Action item — Your task is to transcribe the data exactly while omitting each picture.

▬▬▬▬▬▬▬▬▬▬

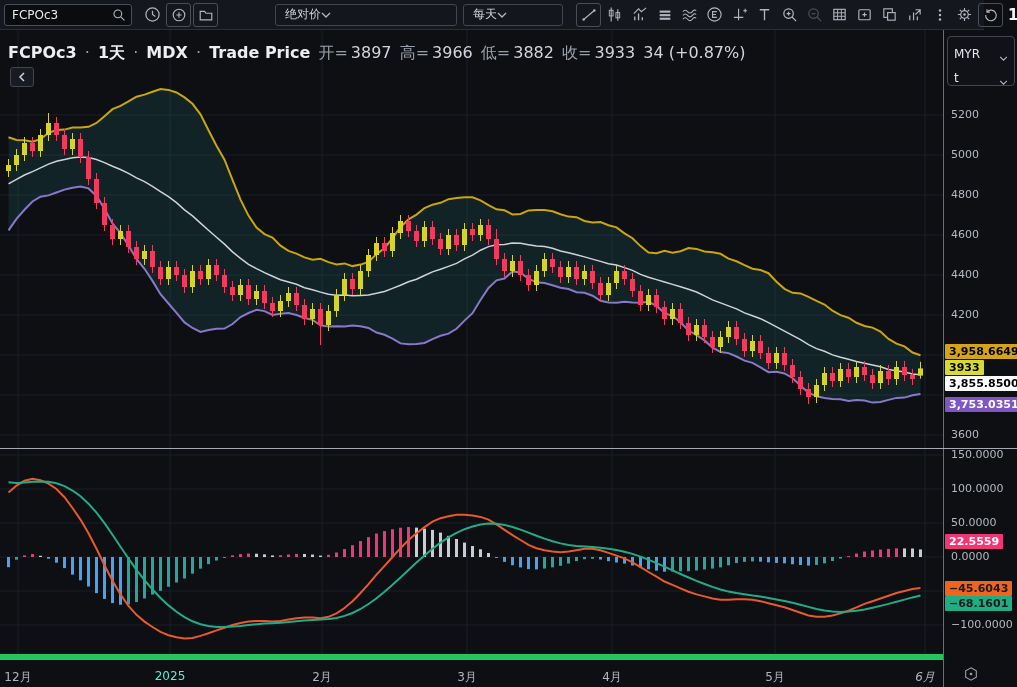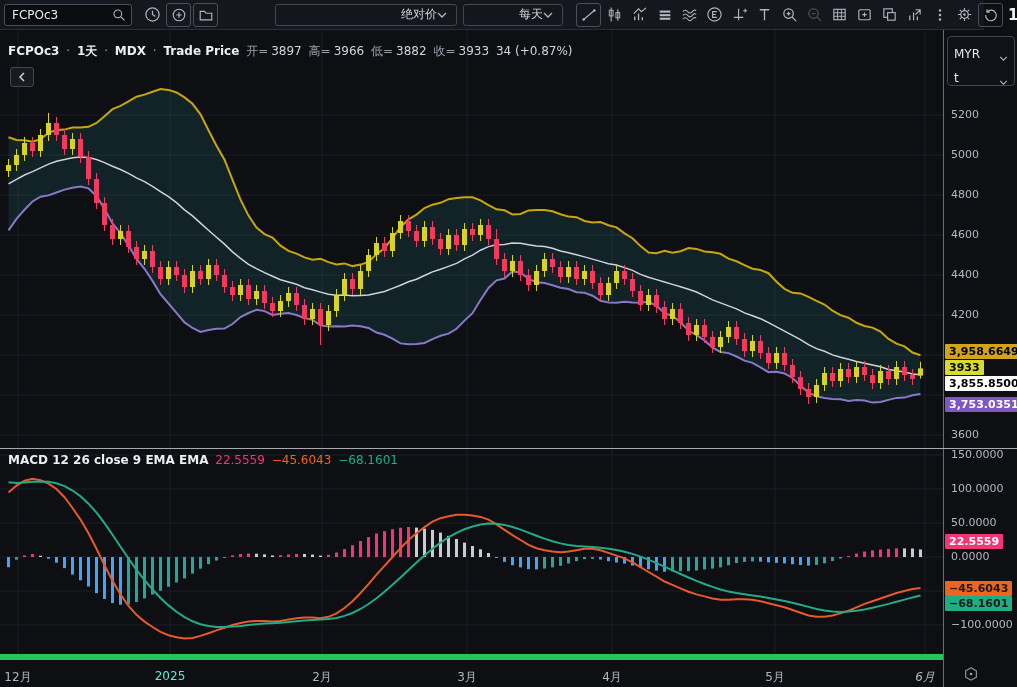"绝对价" .dropdown { justify-content: flex-end -> flex-start }
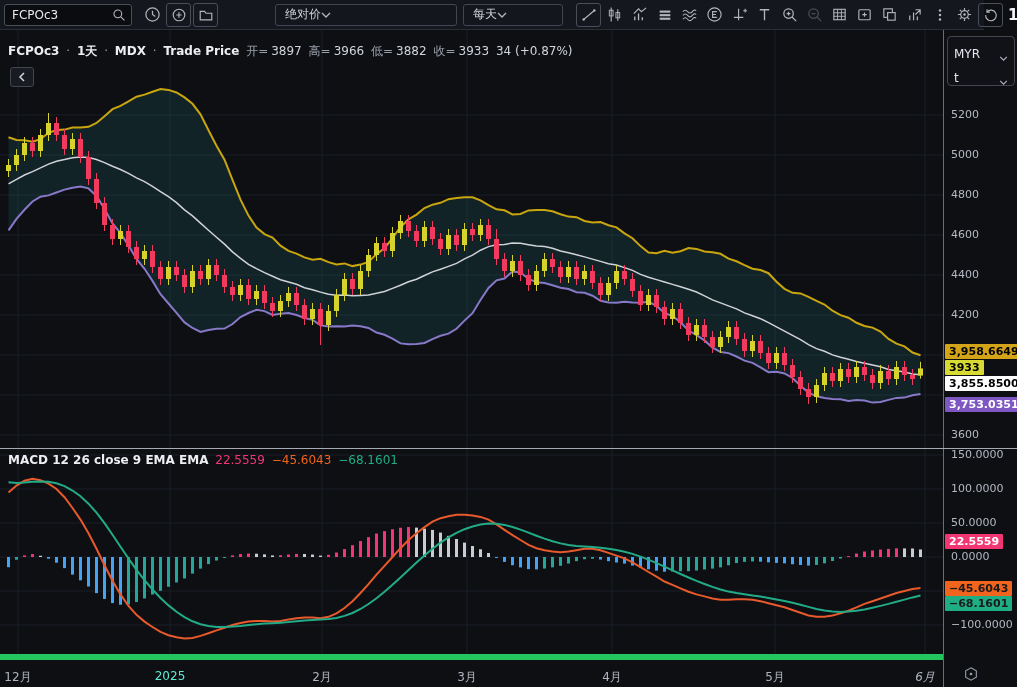"FCPOc3 · 1天 · MDX" .legend { font-size: 12px -> 16px }
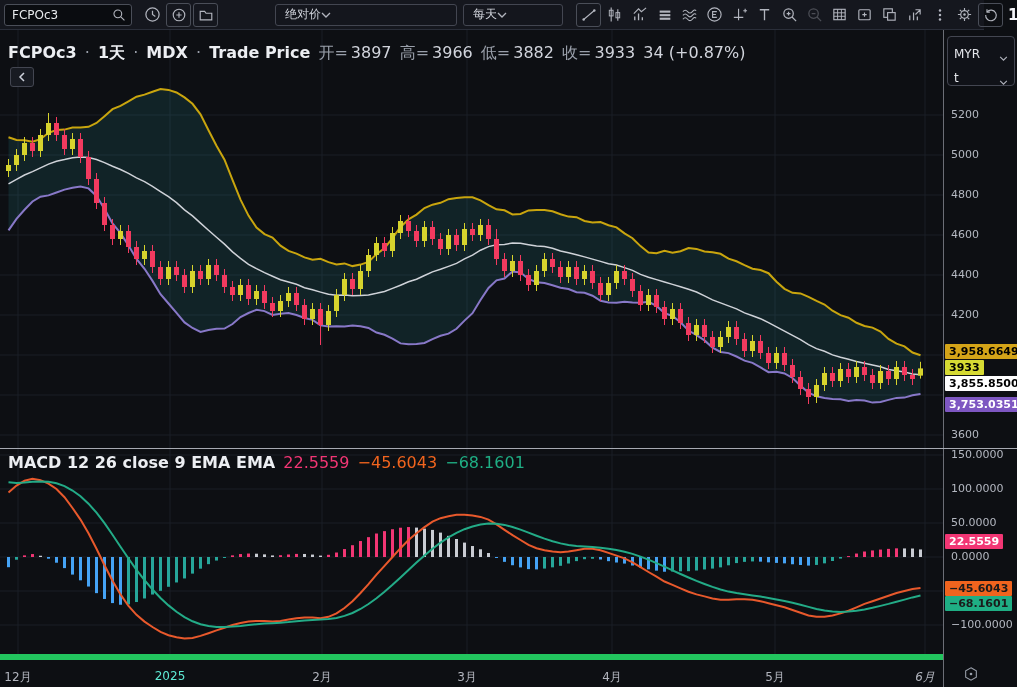"MACD 12 26 close 9" div.legend { html: <div> <span>MACD 12 26 close 9 EMA EMA</span> <span>22.5559</span> <span>−45.6043</span> <span>−68.1601</span> </div> -> none }
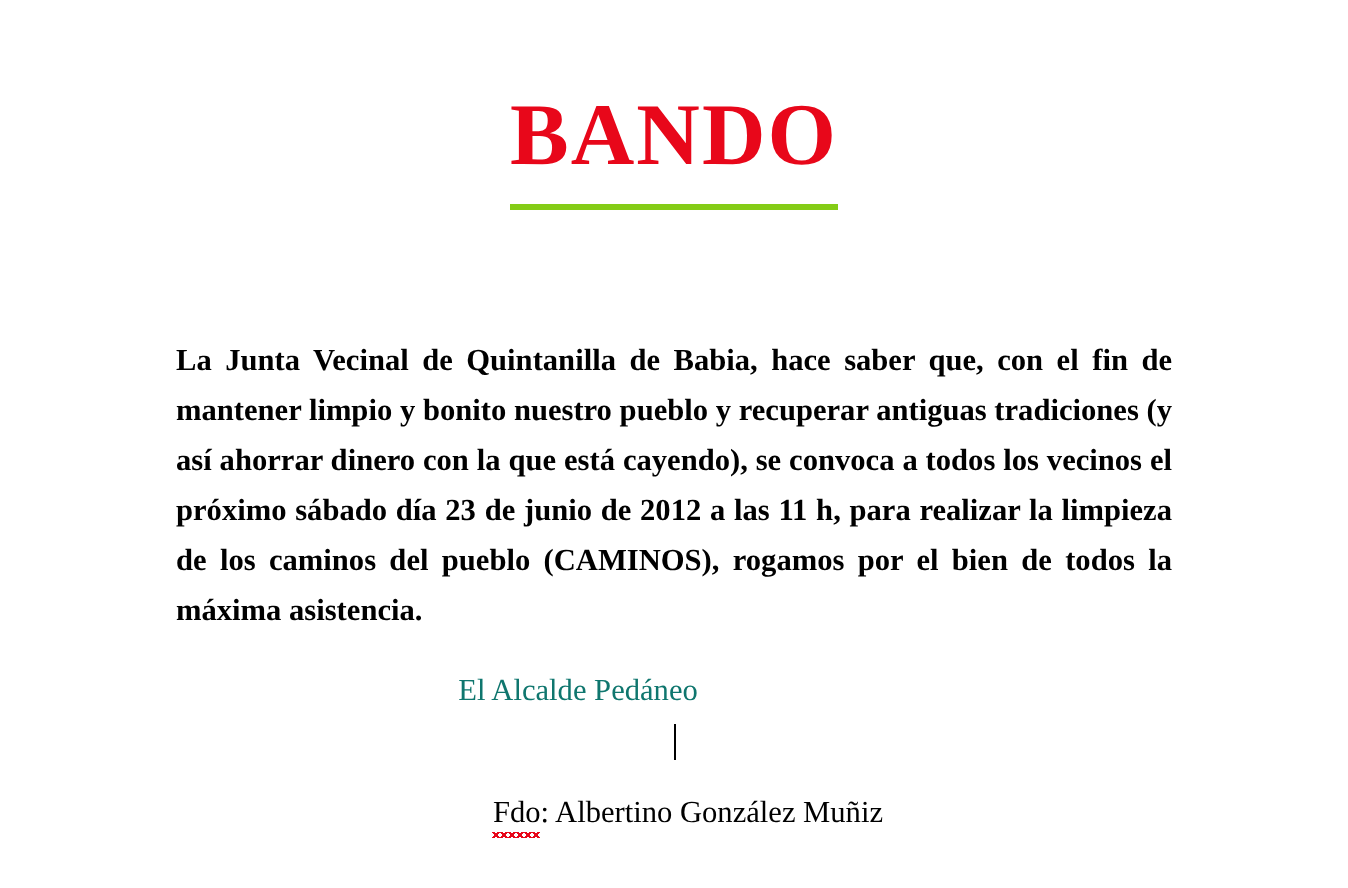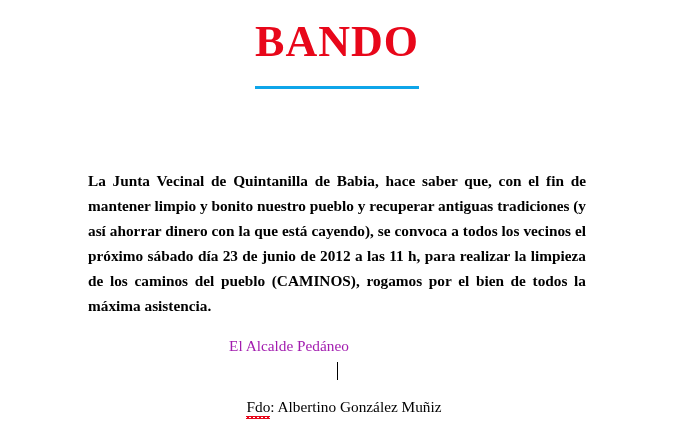"BANDO" .title span { border-bottom: 3px solid #0ea5e9 -> 3px solid #84cc16; margin-top: none -> 26px; padding-bottom: 20px -> 10px }
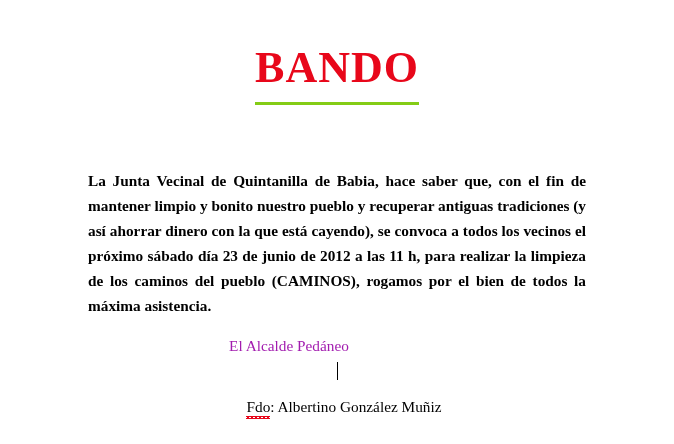"El Alcalde Pedáneo" .signature-line1 { color: #a21caf -> #0f766e }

▬▬▬▬▬▬▬▬▬▬

Answer to the problem —
"绝对价" .dropdown { justify-content: flex-end -> flex-start }
"FCPOc3 · 1天 · MDX" .legend { font-size: 12px -> 16px }
"MACD 12 26 close 9" div.legend { html: <div> <span>MACD 12 26 close 9 EMA EMA</span> <span>22.5559</span> <span>−45.6043</span> <span>−68.1601</span> </div> -> none }
"BANDO" .title span { border-bottom: 3px solid #0ea5e9 -> 3px solid #84cc16; margin-top: none -> 26px; padding-bottom: 20px -> 10px }
"El Alcalde Pedáneo" .signature-line1 { color: #a21caf -> #0f766e }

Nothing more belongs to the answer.